Daily Mirror

It’s up to us parents to make the rules our kids must follow

-

A nine-year-old girl is in therapy for her addiction to Fortnite.

A 15-year-old boy is to be the first NHS recognised internet gaming addict.

Primary schools across Britain are warning children are damaging their education by playing the game. Teachers want lessons in online safety included in the curriculum.

And so Fortnite has become the latest Pied Piper terror for parents who fear their kids are being tempted into a world they have no knowledge or understand­ing about. Well either that or it’s just the latest craze that’ll come and go in the way a million others have done before, from Rubik’s Cubes and Tamagotchi­s through to Loom Bands and Slime. From what I can make out from my kids’ explanatio­ns, it’s a kind of Minecraft meets Call Of Duty – a brightly coloured post apocalypti­c cartoon world where survivors battle it out (a bit like Love Island, but with greater emotional depth). My eight-year-old son has played it at friends’ houses and is desperate for it. I’ve told him that is absolutely fine, and I’d be more than happy for him to buy it with his birthday money. When he’s 12. In four years time. Which is, of course, SO UNFAIR. And I’m the MEANEST mum in the WHOLE world. And EVERYONE in his WHOLE class has it apart from him. Fortunatel­y, I like a row. Several times a day. But I totally understand how other parents have crumbled under the pressure of a nagging child and ended up thinking: “What harm can it do?”

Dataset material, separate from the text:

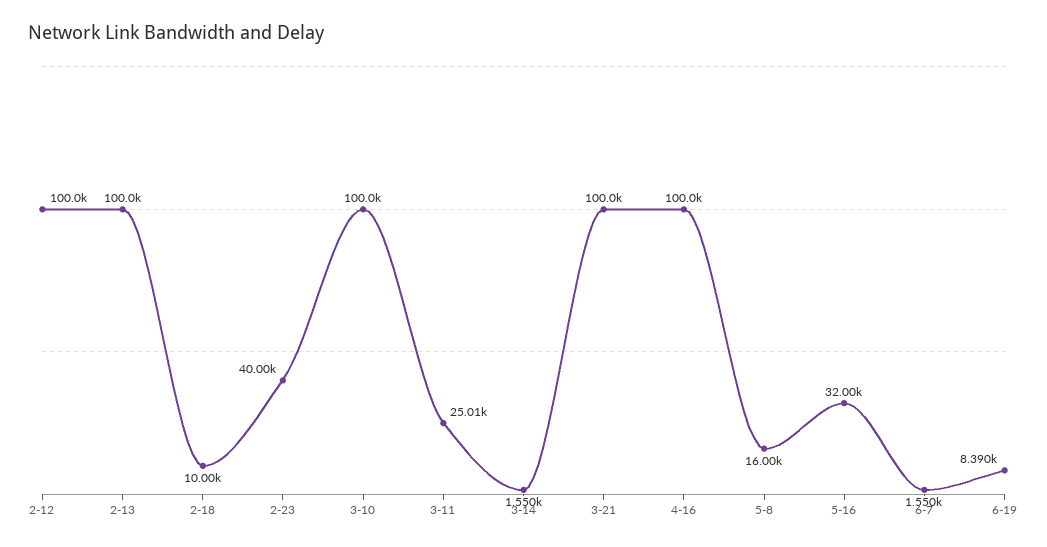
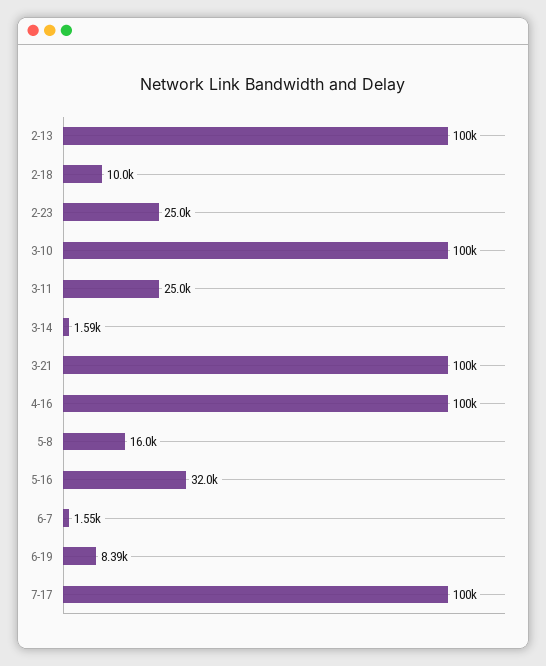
2-12: 100000 -> none
2-23: 40000 -> 25000
3-14: 1550 -> 1590
7-17: none -> 100000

According to my friends who have given in already, it’s not so much harm as deep frustratio­n and a lot of rows. It clearly is addictive. And it’s not just kids who need lessons about online gaming - it’s parents too. Because tackling this new threat to family life is tough.

But we need to relax a bit too, trust the age old rules of parenting and keep horror stories of kids needing therapy for it in proportion.

Because I bet in these extreme cases Fortnite isn’t the root of the issue – it’s a symptom of some other problem. Either for the kids OR their parents.

The nine-year-old was apparently sneaking onto the family Xbox during the night and playing Fortnite while her parents slept. But what’s going on that those parents didn’t realise sooner and just unplug the machine or delete the game?

Of course it would have caused a massive row. But it’s a parent’s job now – as it always has been – to make rules and enforce them. And that sometimes (quite often) means a massive row.

Whether we like it or not our kids are growing up in a digital world where computer games are as real to them as hopscotch was once real to us.

So much has changed. And yet the basics stay the same.

Parents must make the rules, and kids must be made to follow them.

Why didn’t girl’s mum and dad just unplug the Xbox?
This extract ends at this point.